Discovery can take anywhere from several minutes to several days, depending on the complexity and heterogeneity of a company’s infrastructure. DataBots don’t use canned connectivity to get at data sources; instead, they tap ODBC or direct file access. There’s a reason for this, Gorelick argues.
“We can’t rely on semantics. With Acta, [we were able] to prepackage semantics for SAP. Unfortunately, [packaging semantics] breaks down when you’ve got lots of legacy stuff. You can only invest in [connectivity] for the most common uses, the most common modules. We can’t rely on semantics for all of these different systems. We just connect to every database through ODBC, or to any file, and we use metadata to express this information,” he indicates.

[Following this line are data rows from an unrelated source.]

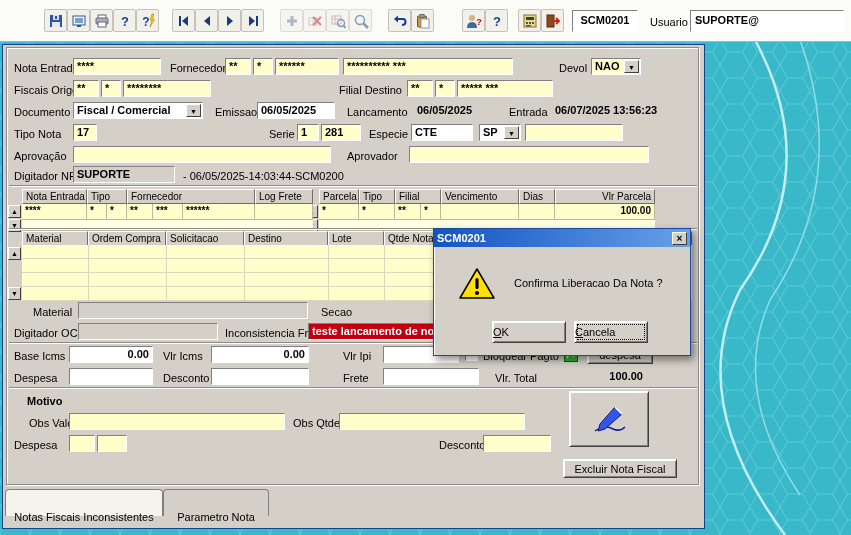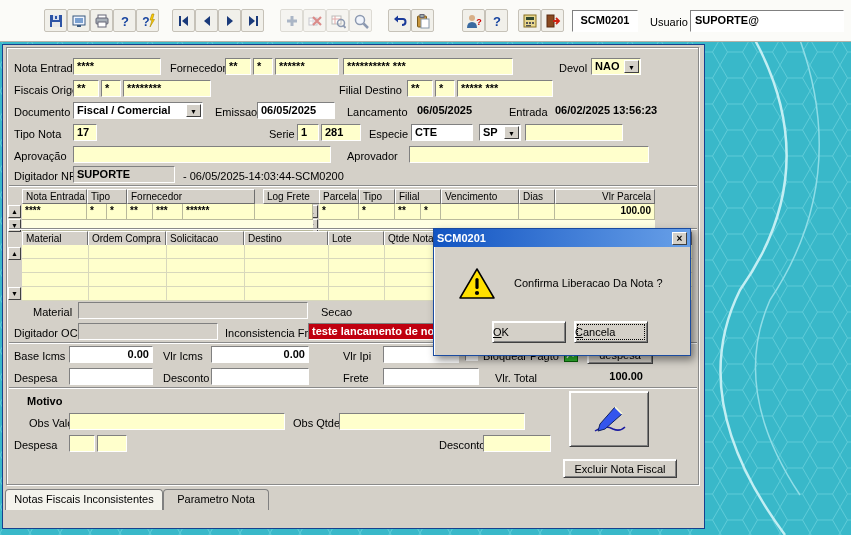"06/02/2025 13:56:23" div.fld { text: 06/02/2025 -> 06/07/2025 }
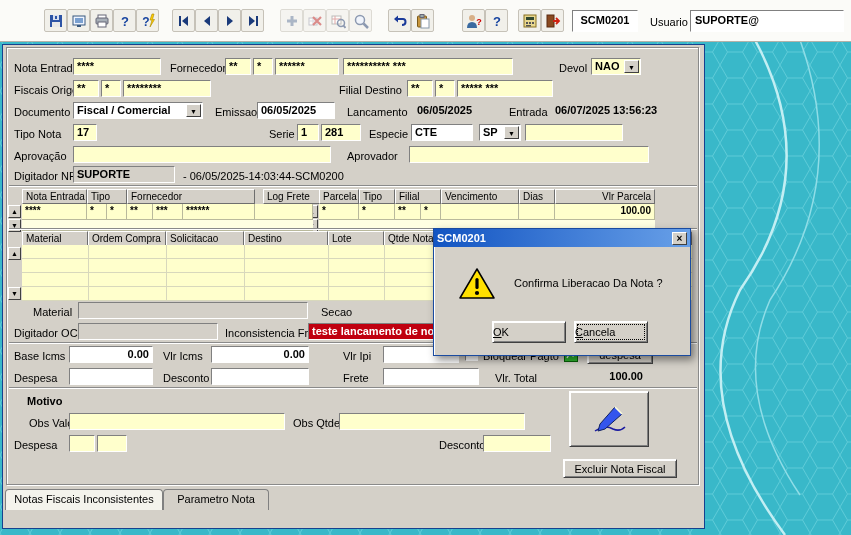"Log Frete" div.ghead { left: 260px -> 252px }
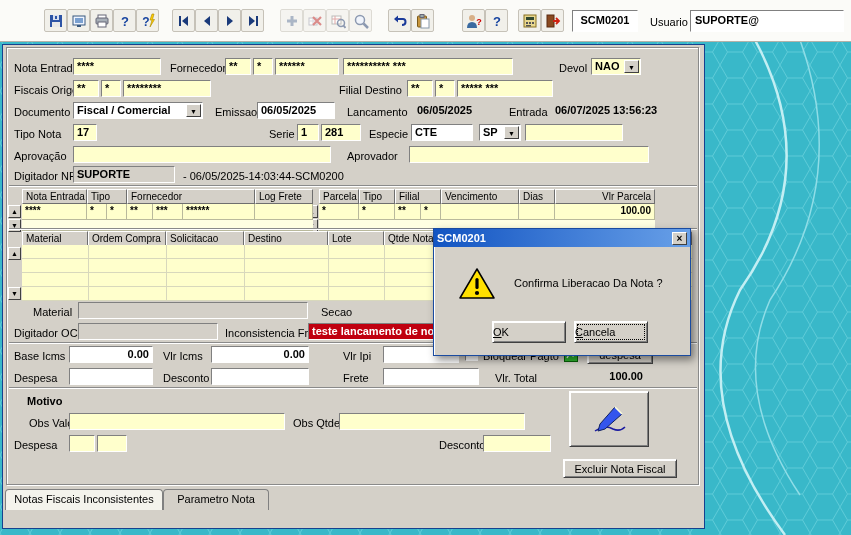"Notas Fiscais Inconsistentes" .tab { height: 21px -> 27px; padding-top: 3px -> 21px }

In this respect, Gorelick says, DataMapper’s methodology is straightforward: “Given the source and the target, we will try to generate the target by the source. Given a source table of files, and given a target table of files, for each target, we’ll figure out how to generate from the source.”
Enter Jane C. Analyst. “The analyst schedules discovery. It might run for hours, sometimes even for days, if you have enough. Comes back with results, shows the analysts the data, [which includes] all the possibilities that it found. It identifies potential mismatches, for example, such and such only matches 80 percent of the time. Then the analyst can look at it and say, ‘I want to do discovery on these accounts,’ [so she can] schedule deeper discovery.”
This helps accelerate the process, Gorelick says—although it’s still far from automatic, he stresses. “It’s an interactive process where the discovery, the heavy lifting, is done in the background, and then the analyst works with the results,” he explains. “For the analyst, you need to pull a lot of information together in something that, again, is usable. We’re typically at least five times faster than by doing it by hand. If we said 50 times, people would laugh, of course, but that’s closer to the truth. Imagine doing the heavy-lifting by computer [with a repeatable methodology], instead of going through all of this data with ad hoc tools—or with a highlighter.”